What to ask in the first three sessions
Once someone agrees, most mentees waste the first meeting by being too deferential or too general. Come prepared with one specific challenge and one career question per session. Good openers for Sri Lankan professional contexts:
- "How did you navigate moving from individual contributor to manager at your company? What surprised you?"
- "I'm weighing a move from a large corporate like Sampath Bank to a smaller fintech. What would you watch out for?"
- "The salary range I'm seeing for senior finance roles in Colombo seems quite compressed. How do you think about total compensation beyond the basic?"
Avoid asking questions Google can answer. Your mentor's time is worth most when they're sharing judgment and lived experience, not public information.
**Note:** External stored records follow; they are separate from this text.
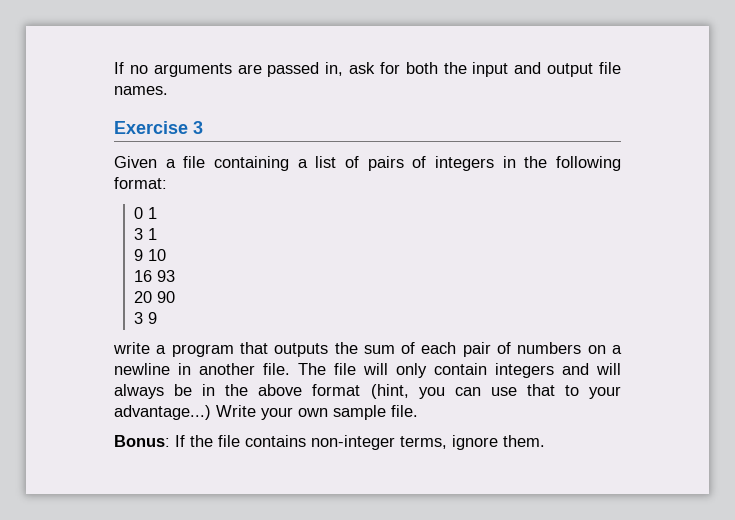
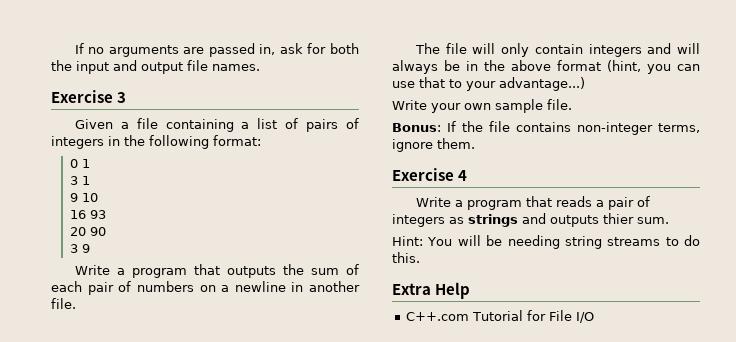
- write a program that outputs the sum of each pair of numbers on a newline in another file. The file will only contain integers and will always be in the above format (hint, you can use that to your advantage...) Write your own sample file.
+ Write a program that outputs the sum of each pair of numbers on a newline in another file.
+ The file will only contain integers and will always be in the above format (hint, you can use that to your advantage...)
+ Write your own sample file.
+ Exercise 4
+ Write a program that reads a pair of integers as strings and outputs thier sum.
+ Hint: You will be needing string streams to do this.
+ Extra Help
+ C++.com Tutorial for File I/O

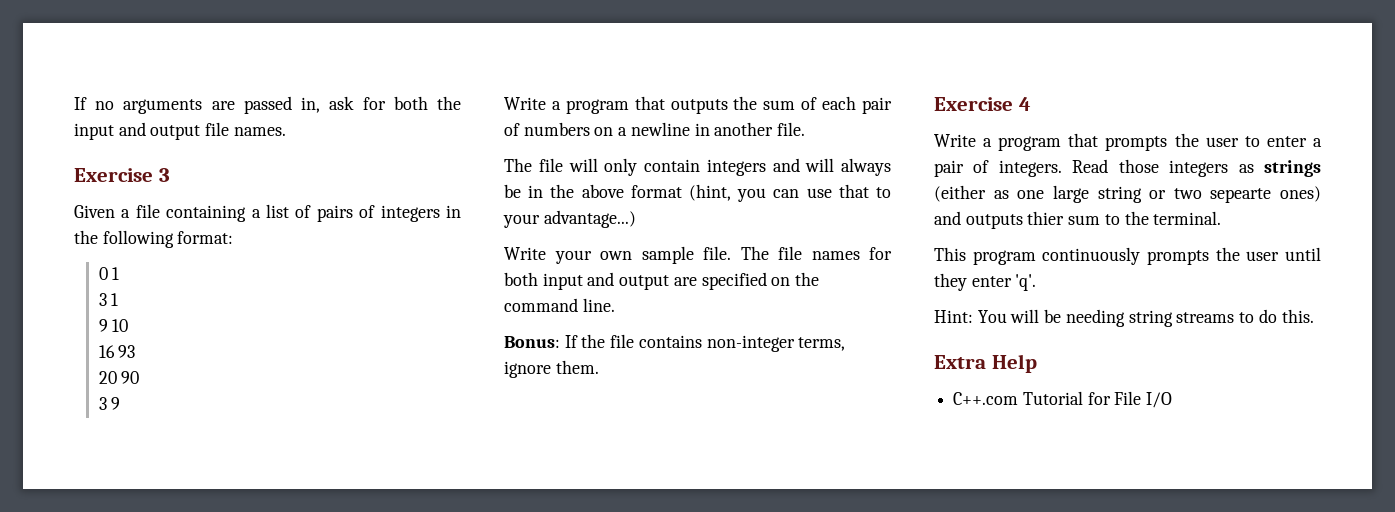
+ The file names for both input and output are specified on the command line.
- Write a program that reads a pair of integers as strings and outputs thier sum.
+ Write a program that prompts the user to enter a pair of integers. Read those integers as strings (either as one large string or two sepearte ones) and outputs thier sum to the terminal.
+ This program continuously prompts the user until they enter 'q'.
Making the relationship last
Mentorships in Sri Lanka often fade because the mentee treats them transactionally — asking for introductions and then going quiet. The relationships that last are genuinely mutual:
- Share something useful back. A relevant article, a heads-up about an industry shift, a connection they might not have.
- Update them on outcomes. If their advice helped you land a role at MAS Holdings, tell them. People like to know their time mattered.
- Respect the cadence. If you agreed to monthly catch-ups, hold them. Cancelling repeatedly signals you don't value the time.
One mentor is rarely enough
As your career evolves, you'll need different kinds of guidance. A technical lead at Virtusa can help you grow as an engineer; a CFO who has navigated the SEC's listing requirements can help you understand the financial governance landscape. Think of mentorship as a portfolio, not a single relationship.
The best careers in Sri Lanka are rarely built in isolation. Behind almost every senior professional at a company like John Keells or a regulator like the CBSL, you'll find a few key people who gave them real, honest, timely counsel — usually without a formal programme in sight. Build those relationships intentionally, and they'll compound in ways no salary increment ever will.